The Laverty court’s decision was a clear-cut refusal to adopt the reasoning common to the lower court's denial of such forum non conveniens motions on grounds that defendant must show that a specific alternate forum was more convenient than plaintiff's choice of forum. Such reasoning is nicely set forth in the dissenting opinion, which argues that "the burden of a movement in a forum non conveniens motion is to meet the burden of showing that the alternative forum urged by the movement is substantially more convenient than that chosen by the plaintiff."
This recent decision should be read with caution, however in light of the several broad areas of potential distinction with respect to factual scenarios in other cases.
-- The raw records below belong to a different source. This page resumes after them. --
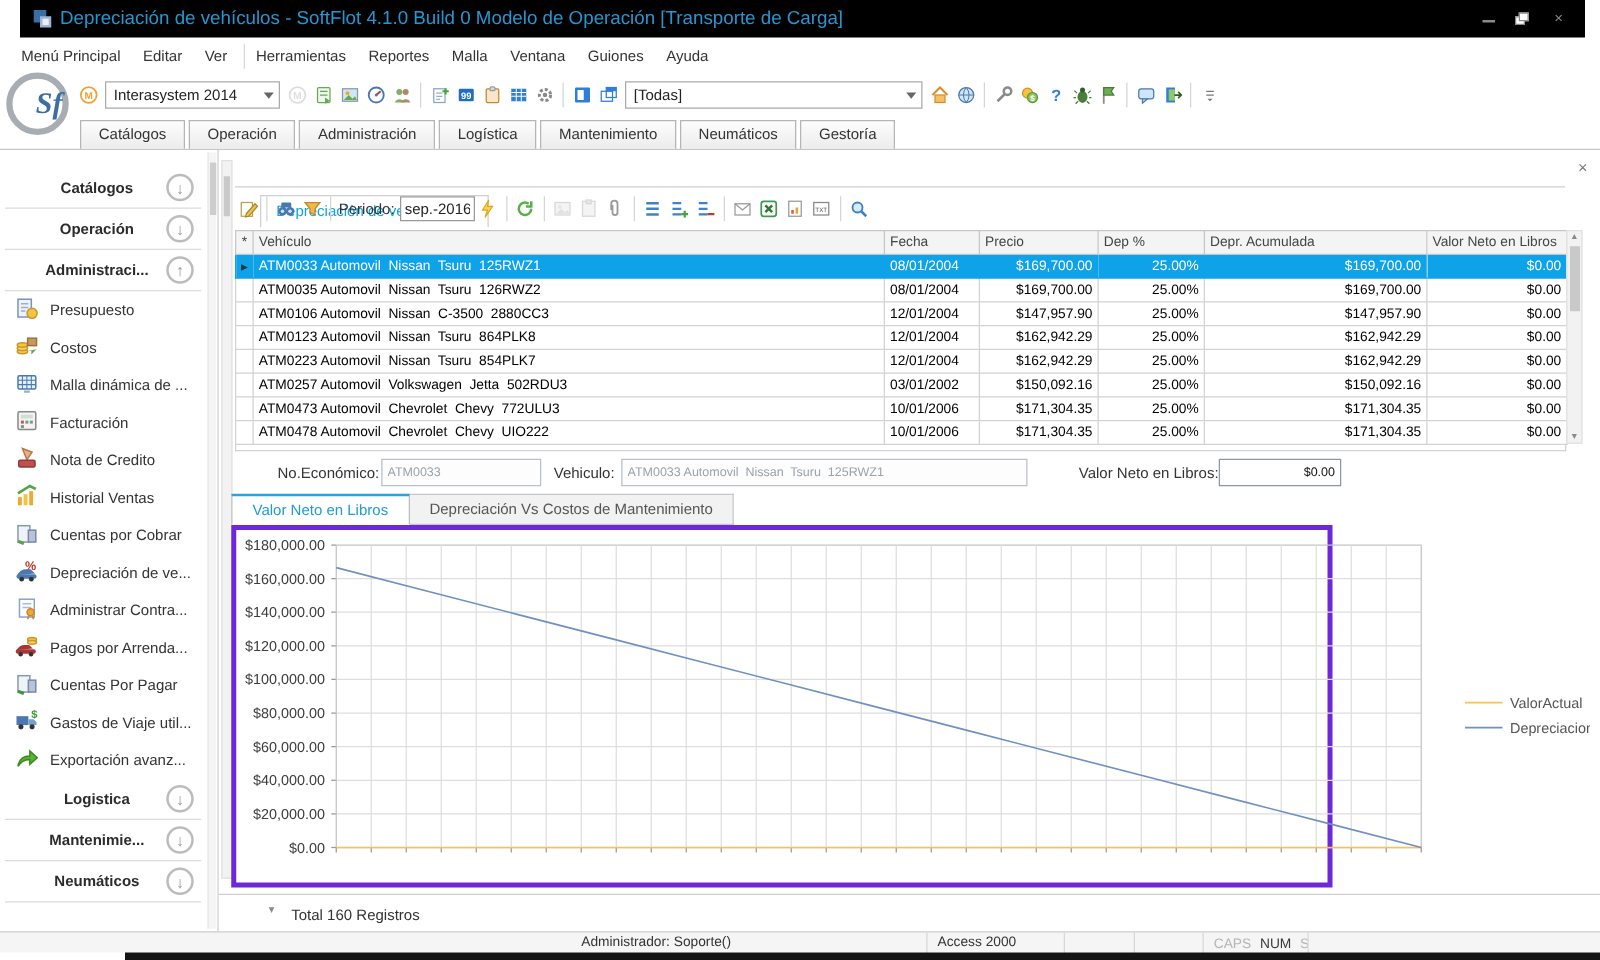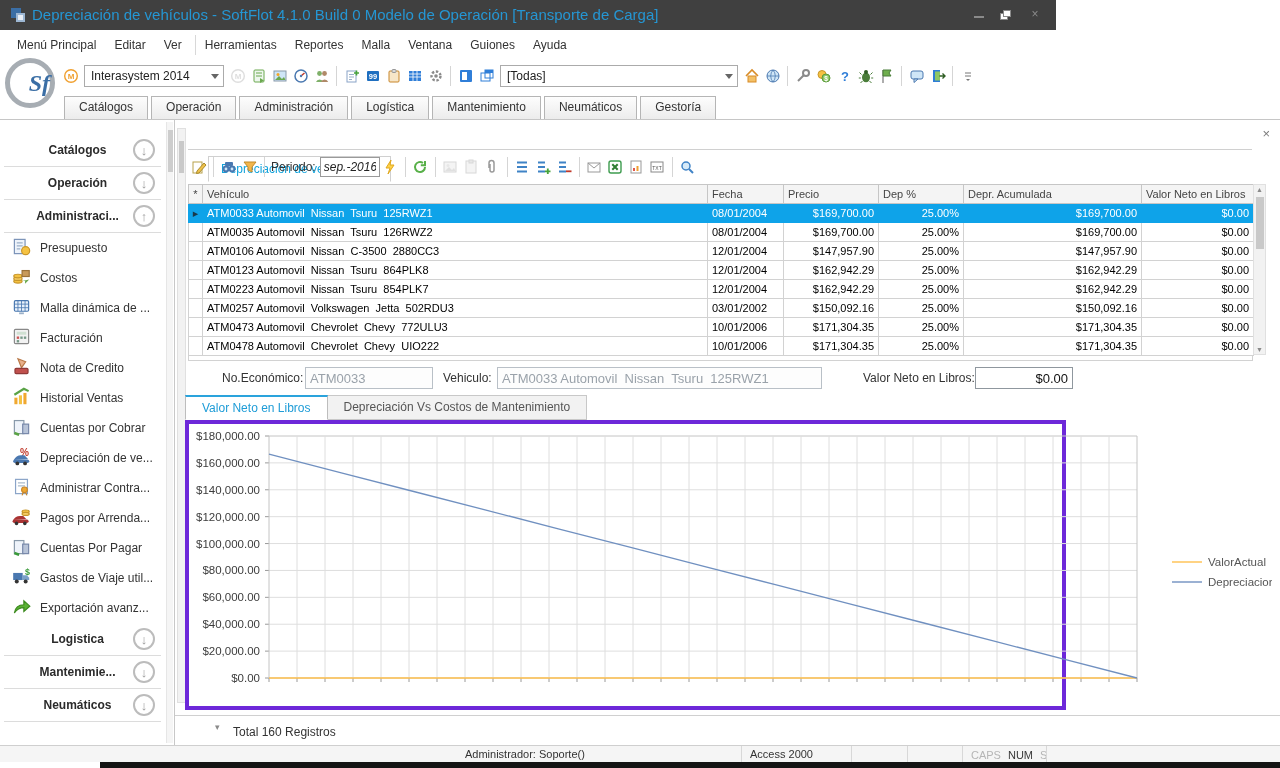--- a/index.html
+++ b/index.html
@@ -9,7 +9,7 @@
   #app { position:relative; width:1280px; height:768px; background:#fff; }
 
   
-  #titlebar { left:0; top:0; width:1056px; height:30px; background:#404040; }
+  #titlebar { left:16px; top:0; width:1252px; height:30px; background:#000000; }
   #title-icon { left:10px; top:7px; width:16px; height:16px; }
   #window-title { left:32px; top:6px; font-size:15px; color:#2596d3; white-space:nowrap; }
   .winbtn { top:8px; width:22px; height:14px; color:#8a8a8a; font-size:12px; text-align:center; line-height:13px; cursor:default;}

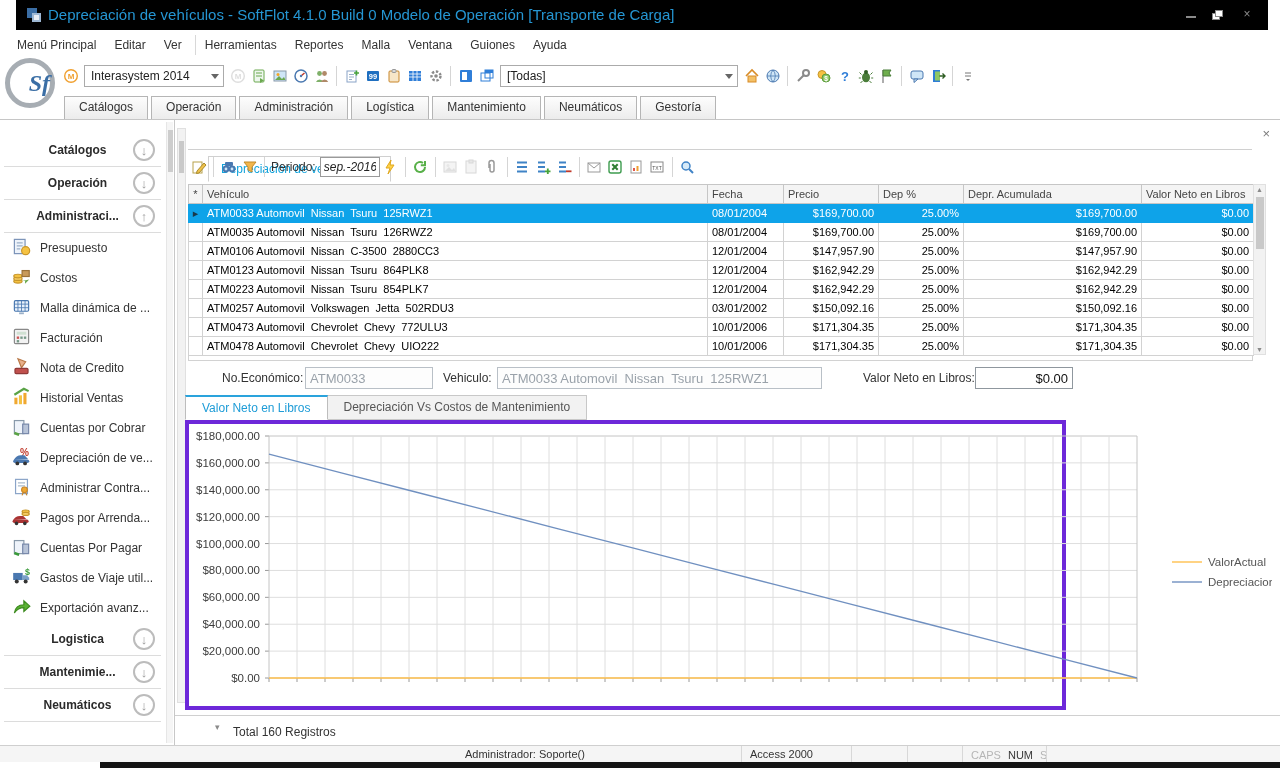--- a/index.html
+++ b/index.html
@@ -69,7 +69,7 @@
 
   #doc-toolbar { left:13px; top:33px; right:20px; height:28px; display:flex; align-items:center; }
   #periodo-label { font-size:12px; color:#333; margin:0 4px 0 2px; }
-  #periodo-input { width:60px; height:20px; border:1px solid #9a9a9a; font-size:12px; padding:0 3px; color:#222; font-family:inherit;font-style:italic; }
+  #periodo-input { width:60px; height:20px; border:1px solid #9a9a9a; font-size:12px; padding:0 3px; color:#222; font-family:inherit; }
 
   
   #grid { left:13px; top:64px; width:1078px; }

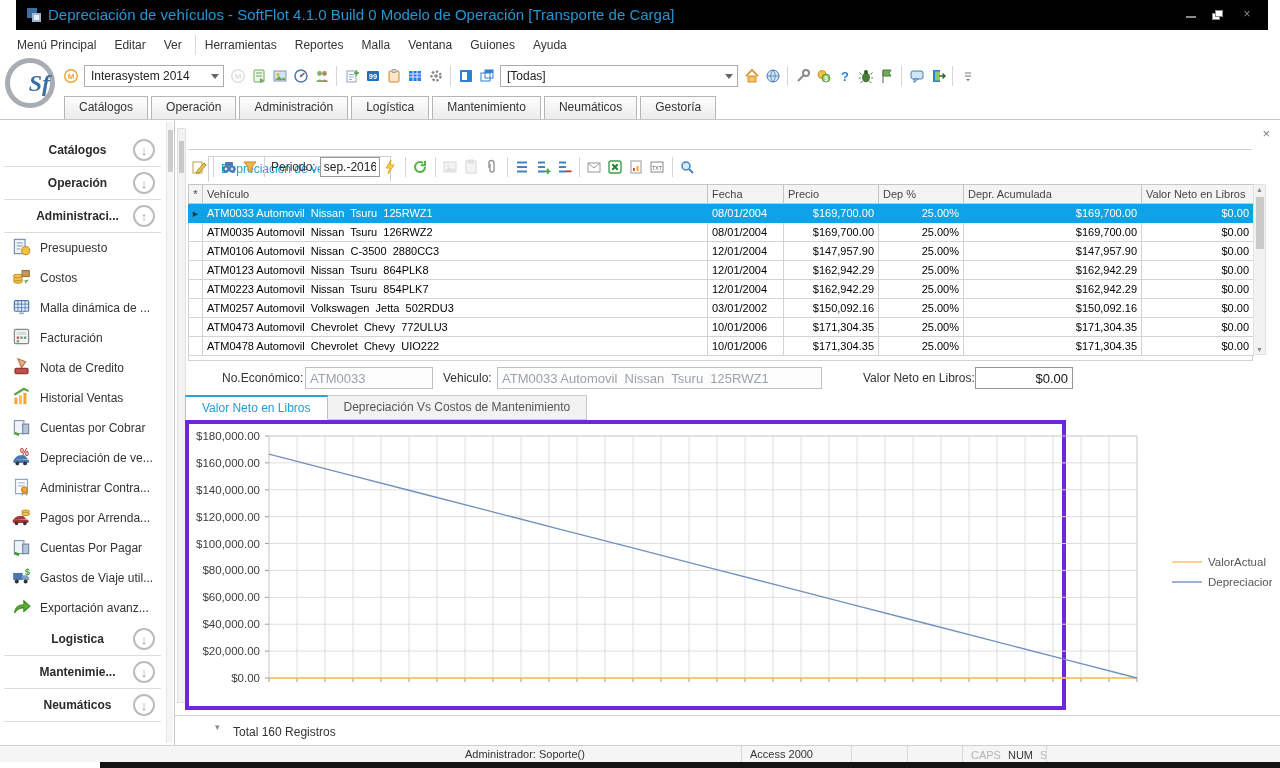--- a/index.html
+++ b/index.html
@@ -89,7 +89,7 @@
   
   #fields { left:0; top:246px; width:1105px; height:26px; }
   .flabel { position:absolute; top:5px; font-size:12px; color:#333; white-space:nowrap; }
-  .finput { position:absolute; top:1px; height:22px; border:1px solid #b9c0c7; font-size:13px; padding:0 4px; color:#9aa2aa; background:#fdfdfd; font-family:inherit; }
+  .finput { position:absolute; top:1px; height:22px; border:1px solid #b9c0c7; font-size:10px; padding:0 4px; color:#9aa2aa; background:#fdfdfd; font-family:inherit; }
   #f-valor { color:#111; text-align:right; background:#fff; border-color:#8f979e;}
Notably, it is often the case that plaintiffs in asbestos litigation performed some work, and received some medical treatment in the state of Illinois. Specifically, it has become increasingly common for individuals who are diagnosed with an asbestos-related disease to seek second opinions with respect to the diagnosis and treatment options in Illinois. While this phenomenon could be attributed to the excellent medical facilities in Illinois, it is also possible that such actions are taken in an effort to circumvent the doctrine of forum non conveniens. It is not yet known whether the Laverty decision will undergo review by the state’s highest court.
This decision also underscores the necessity to fully evaluate the entirety of plaintiff's work and exposure history. Much of this effort occurs through the discovery process, especially in plaintiff's and co-workers’ discovery depositions. Litigators should be keen to extensively examine plaintiffs and co-workers in order to determine each and every possible exposure event, and to establish the nature and character of all locations where plaintiff worked.
Finally, litigants in Madison County asbestos litigation should be encouraged to file and present motions to dismiss on the basis of forum non conveniens on a more routine basis, especially where plaintiff presents little evidence of exposures occurring in Illinois. The Laverty court found it significant that most of the defendants included a forum non conveniens argument in their responsive pleadings. Given the thorough analysis of the evidentiary factors in the analysis of forum non conveniens motions as set forth in Laverty, defendants should be more vigilant in identifying cases that have little to no relation to Illinois, and to perform a thorough investigation of the evidentiary factors to this end.